Pull out those earplugs to your iPod if you’re studying for a test or performing a task. And turn off the stereo.
What you hear while trying to concentrate can be distracting and impair your ability to memorize and recall information. That’s the finding of a new study by researchers at the University of Wales Institute, who say they’ve found that listening to music seems to impair task concentration as well as the ability to remember. Nick Perham, PhD, and colleagues at the Wales Institute in Cardiff signed up 25 people aged 18 to 30 to examine their ability to recall information while listening to various sounds.
They were asked to recall a list of eight consonants in a specific order in a test known as serial recall. They were tested under several different conditions: in a quiet environment, while music was playing that they liked, and while music was playing that they disliked. They were also tested while a voice repeated the number three or spoke single-digit numbers randomly.
The study participants performed best while in a quiet environment or while listening to a voice repeating the number three over and over — what the researchers called a steady-state environment. “The poorer performance of the music and changing-state sounds are due to the acoustical variation within those environments,” Perham says in a news release. “This impairs the ability to recall the order of items, via rehearsal, within the presented list.”
Perham concludes that to reduce the negative effects of background music when recalling information in a specific order, people “should either perform the task in quiet or only listen to music prior to performing the task. “Listening to music you prefer prior to, rather than at the same time as task performance, does increase performance”.
Music vs.

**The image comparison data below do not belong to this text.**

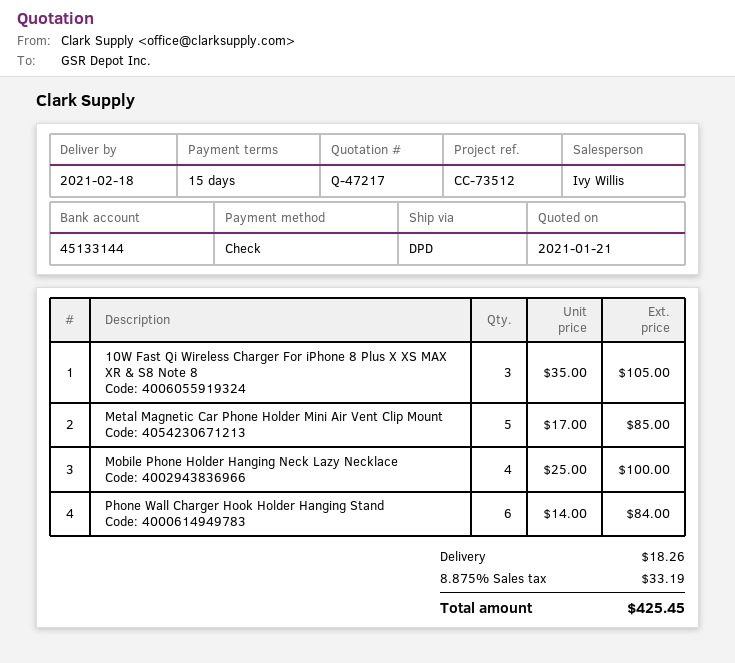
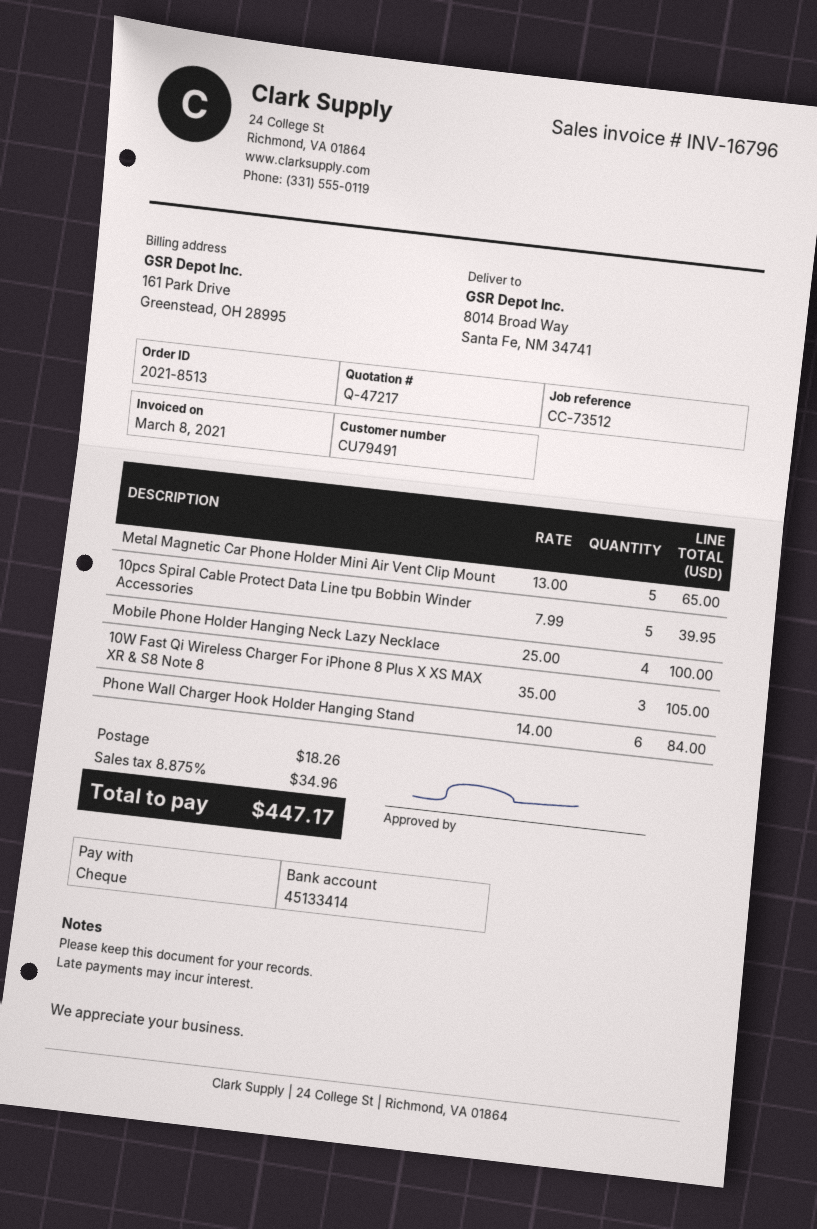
bank account: 45133144 -> 45133414
Metal Magnetic Car Phone Holder Mini Air Vent Clip Mount: 5 x 17.00 = 85.00 -> 5 x 13.00 = 65.00
10pcs Spiral Cable Protect Data Line tpu Bobbin Winder Accessories: none -> 5 x 7.99 = 39.95
tax: 8.875% = 33.19 -> 8.875% = 34.96
total: 425.45 -> 447.17

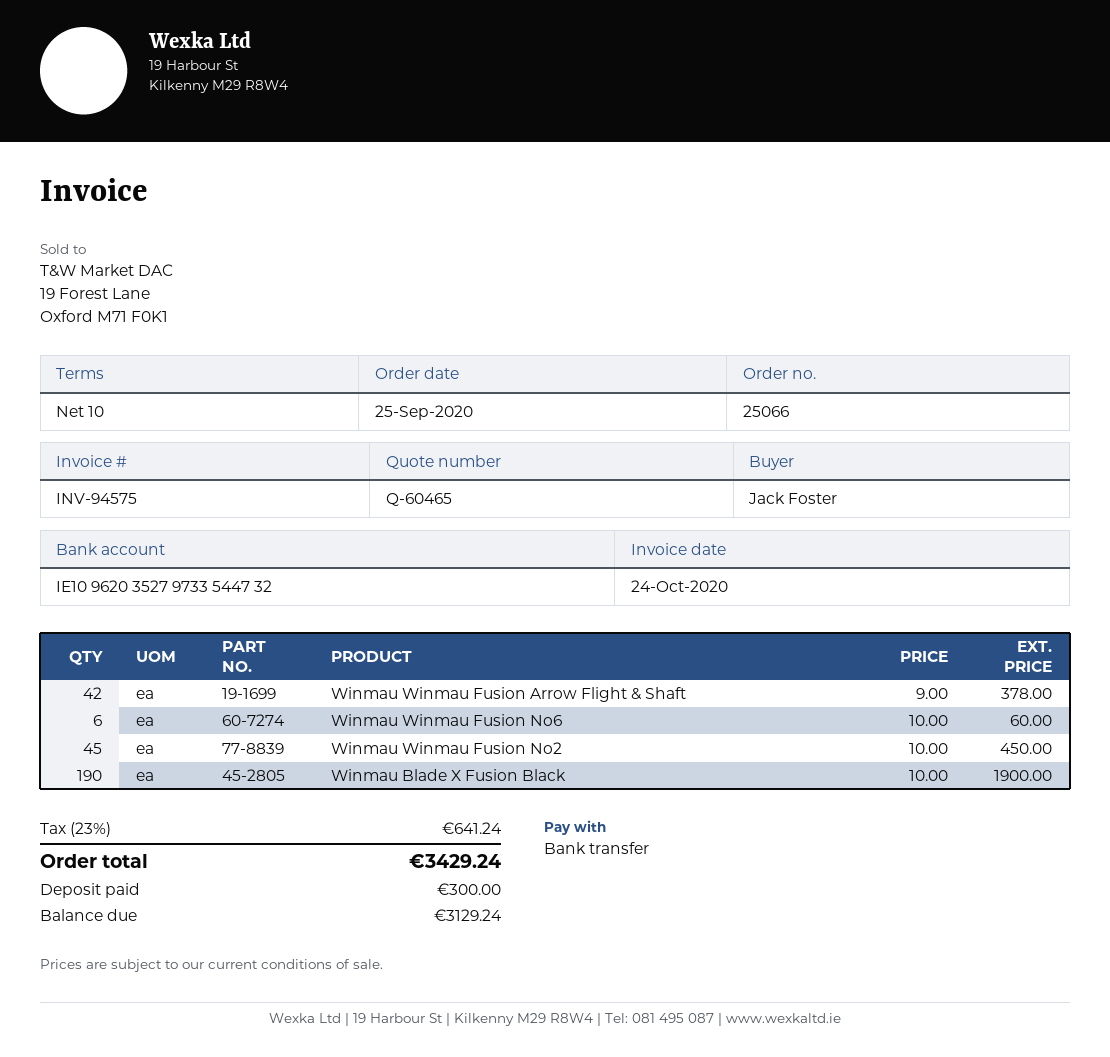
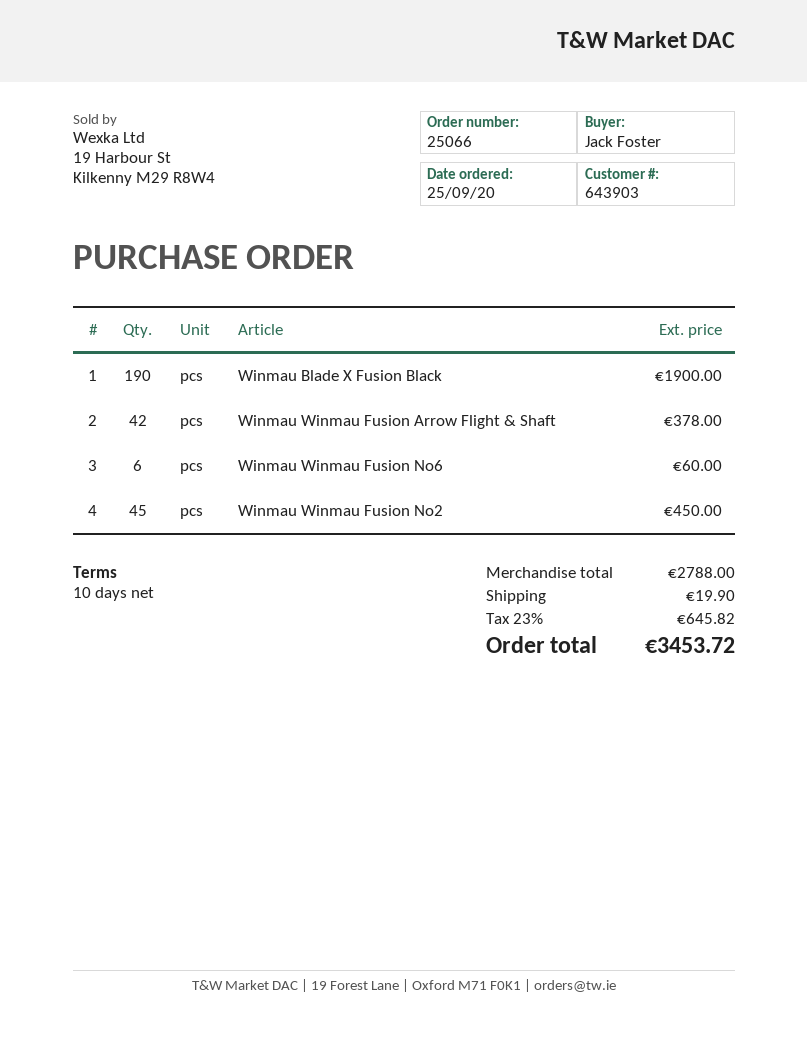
shipping: none -> 19.90
tax: 23% = 641.24 -> 23% = 645.82
total: 3429.24 -> 3453.72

Performance
The researchers say their study does not necessarily negate findings by scientists in the 1990s that concluded, among other things, that listening to the music of Mozart increased concentration, the so-called Mozart Effect. “Those studies are more to do with therapeutic interventions rather than performing tasks while background music is being played”. “However, this seems to refer to listening to music prior to task performance to increase mood and arousal, and this is definitely not the case when trying to recall information in order while background music is playing,” Perham says. The researchers say their findings “may have implications for studying skills in which students typically [study] for examinations while listening to music.”
The study is published in the September issue of the journal Applied Cognitive Psychology.
Read more…
SOURCES:
News release, John Wiley & Sons.
Perham, N. Applied Cognitive Psychology, September 2010.
Nick Perham, PhD, School of Psychology, University of Wales Institute, Cardiff.
WebMD Health News, Bill Hendrick, reviewed by Laura J. Martin, MD
© 2010 WebMD, LLC. All rights reserved.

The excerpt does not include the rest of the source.